::: DATA EXTRACT :::
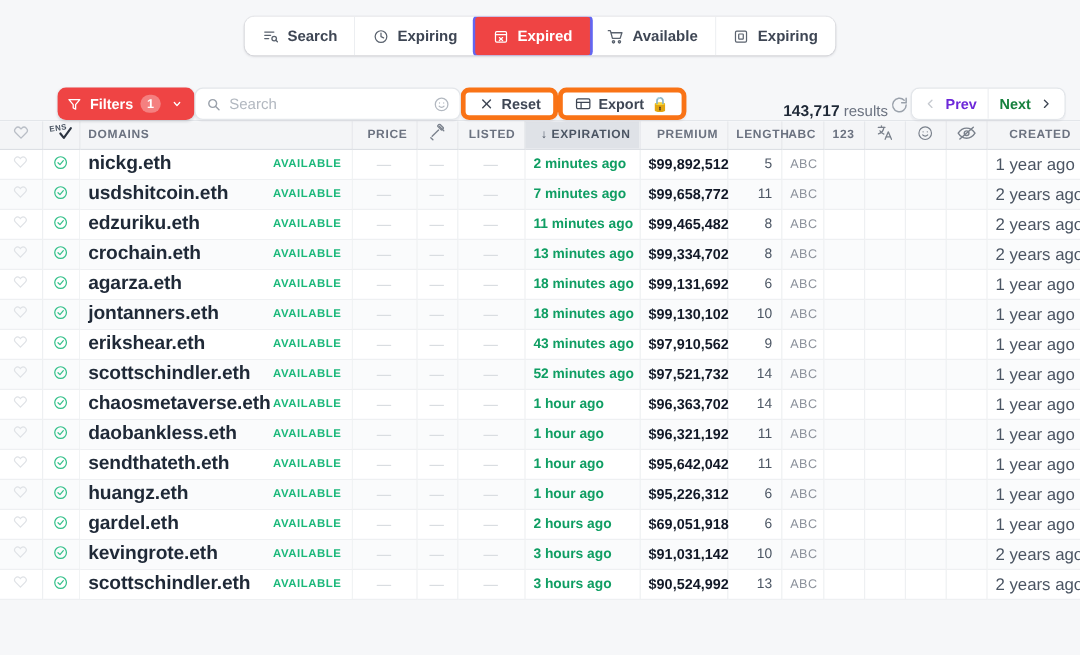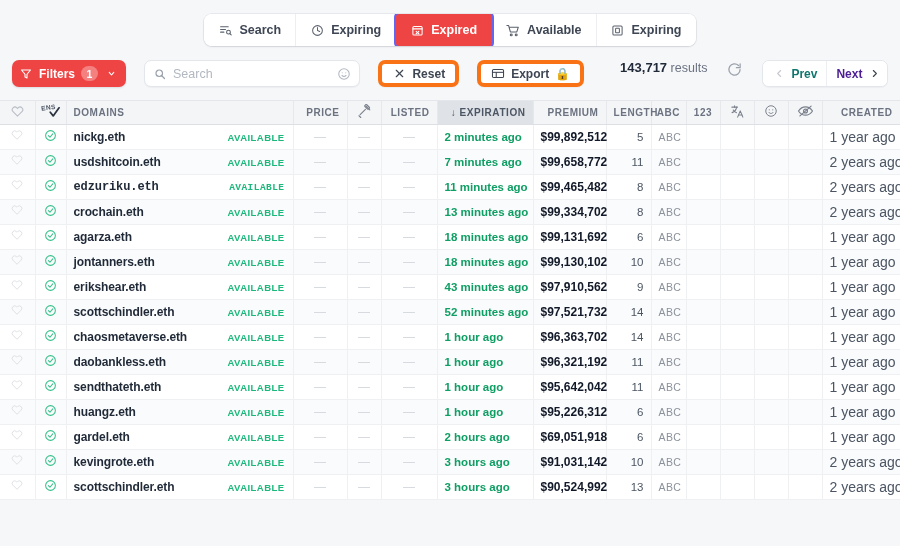--- a/index.html
+++ b/index.html
@@ -48,10 +48,11 @@
   
   .toolbar {
     height: 40px;
-    display: flex; align-items: flex-start;
+    display: flex; align-items: flex-end;
     padding: 0 12px;
-    gap: 18px;
+    gap: 0;
     background: #f6f7f9;
+    margin-left: 36px;
   }
   .filters-btn {
     display: flex; align-items: center; gap: 6px;

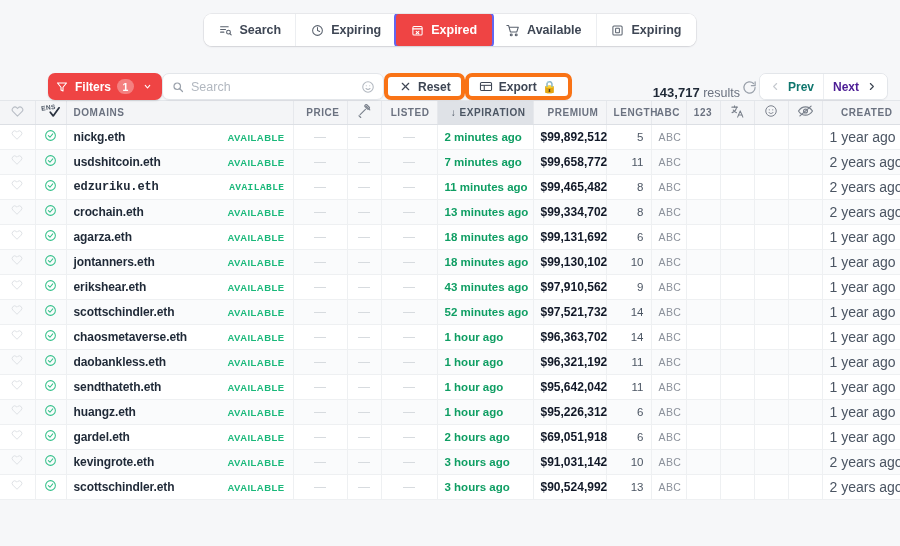--- a/index.html
+++ b/index.html
@@ -135,7 +135,7 @@
     cursor: pointer; height: 100%;
     font-family: inherit;
   }
-  .pager .prev { color: #0f766e; border-right: 1px solid #eceef1; cursor: default; }
+  .pager .prev { color: #6d28d9; border-right: 1px solid #eceef1; cursor: default; }
 
   
   .table-scroll {

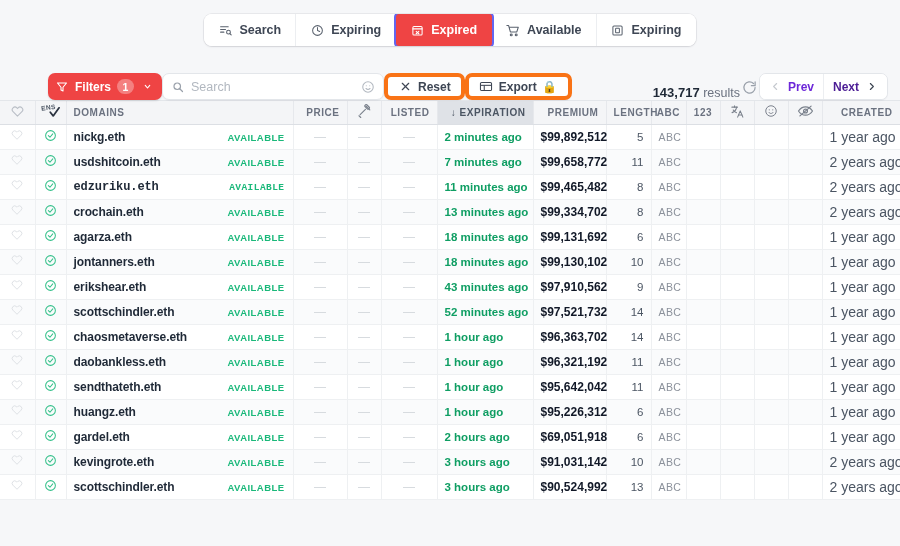--- a/index.html
+++ b/index.html
@@ -131,7 +131,7 @@
     display: flex; align-items: center; gap: 5px;
     background: #fff; border: none;
     padding: 0 9px;
-    font-size: 12px; font-weight: 700; color: #4c1d95;
+    font-size: 12px; font-weight: 700; color: #15803d;
     cursor: pointer; height: 100%;
     font-family: inherit;
   }

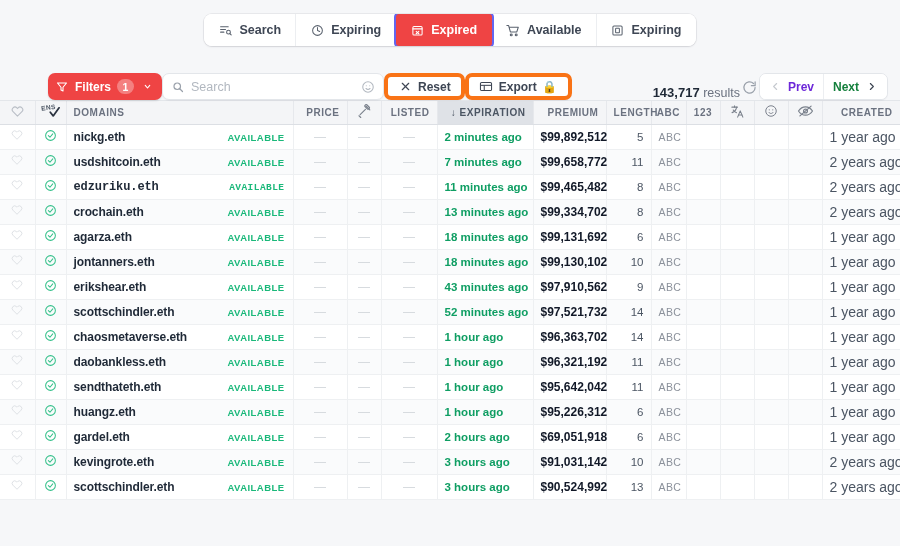--- a/index.html
+++ b/index.html
@@ -179,7 +179,7 @@
   td.c { text-align: center; padding: 0; }
   td.dash { color: #d3d7dc; text-align: center; font-size: 12px; }
 
-  .domain-name { font-size: 12px; font-weight: 700; color: #1f2937; letter-spacing: -.1px; }
+  .domain-name { font-size: 16px; font-weight: 700; color: #1f2937; letter-spacing: -.1px; }
   .avail { color: #1ab87a; font-size: 9.5px; font-weight: 700; letter-spacing: .45px; text-align: right; }
   .exp { color: #0f9e63; font-weight: 700; font-size: 11.5px; text-align: left; }
   .premium { color: #111827; font-weight: 700; font-size: 12px; text-align: right; }

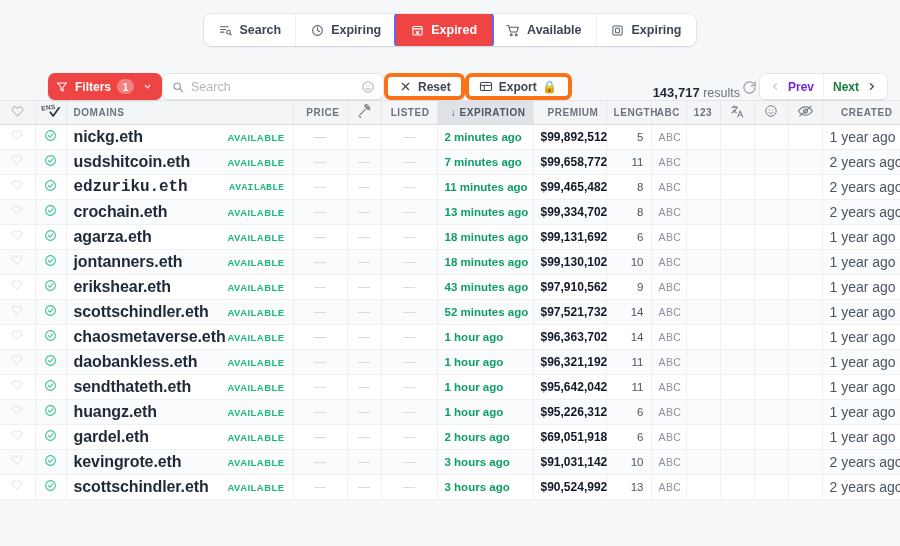--- a/index.html
+++ b/index.html
@@ -498,7 +498,7 @@
                 <polyline points="8 12.2 11 15.2 16.2 9" stroke-linecap="round" stroke-linejoin="round"></polyline>
               </svg>
             </span></td>
-          <td style="position:relative;font-family:Liberation Mono, monospace;"><span class="domain-name">edzuriku.eth</span><span class="avail" style="position:absolute;right:8px;top:50%;transform:translateY(-50%);">AVAILABLE</span></td>
+          <td style="position:relative;"><span class="domain-name">edzuriku.eth</span><span class="avail" style="position:absolute;right:8px;top:50%;transform:translateY(-50%);">AVAILABLE</span></td>
           <td class="dash">—</td>
           <td class="dash">—</td>
           <td class="dash">—</td>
:::
ABOUT THIS TASK
For the string "right", return every line of the data where it appears.

RESPONSE AREA
-  .pager .prev { color: #0f766e; border-right: 1px solid #eceef1; cursor: default; }
+  .pager .prev { color: #6d28d9; border-right: 1px solid #eceef1; cursor: default; }
   .avail { color: #1ab87a; font-size: 9.5px; font-weight: 700; letter-spacing: .45px; text-align: right; }
   .premium { color: #111827; font-weight: 700; font-size: 12px; text-align: right; }
-          <td style="position:relative;font-family:Liberation Mono, monospace;"><span class="domain-name">edzuriku.eth</span><span class="avail" style="position:absolute;right:8px;top:50%;transform:translateY(-50%);">AVAILABLE</span></td>
+          <td style="position:relative;"><span class="domain-name">edzuriku.eth</span><span class="avail" style="position:absolute;right:8px;top:50%;transform:translateY(-50%);">AVAILABLE</span></td>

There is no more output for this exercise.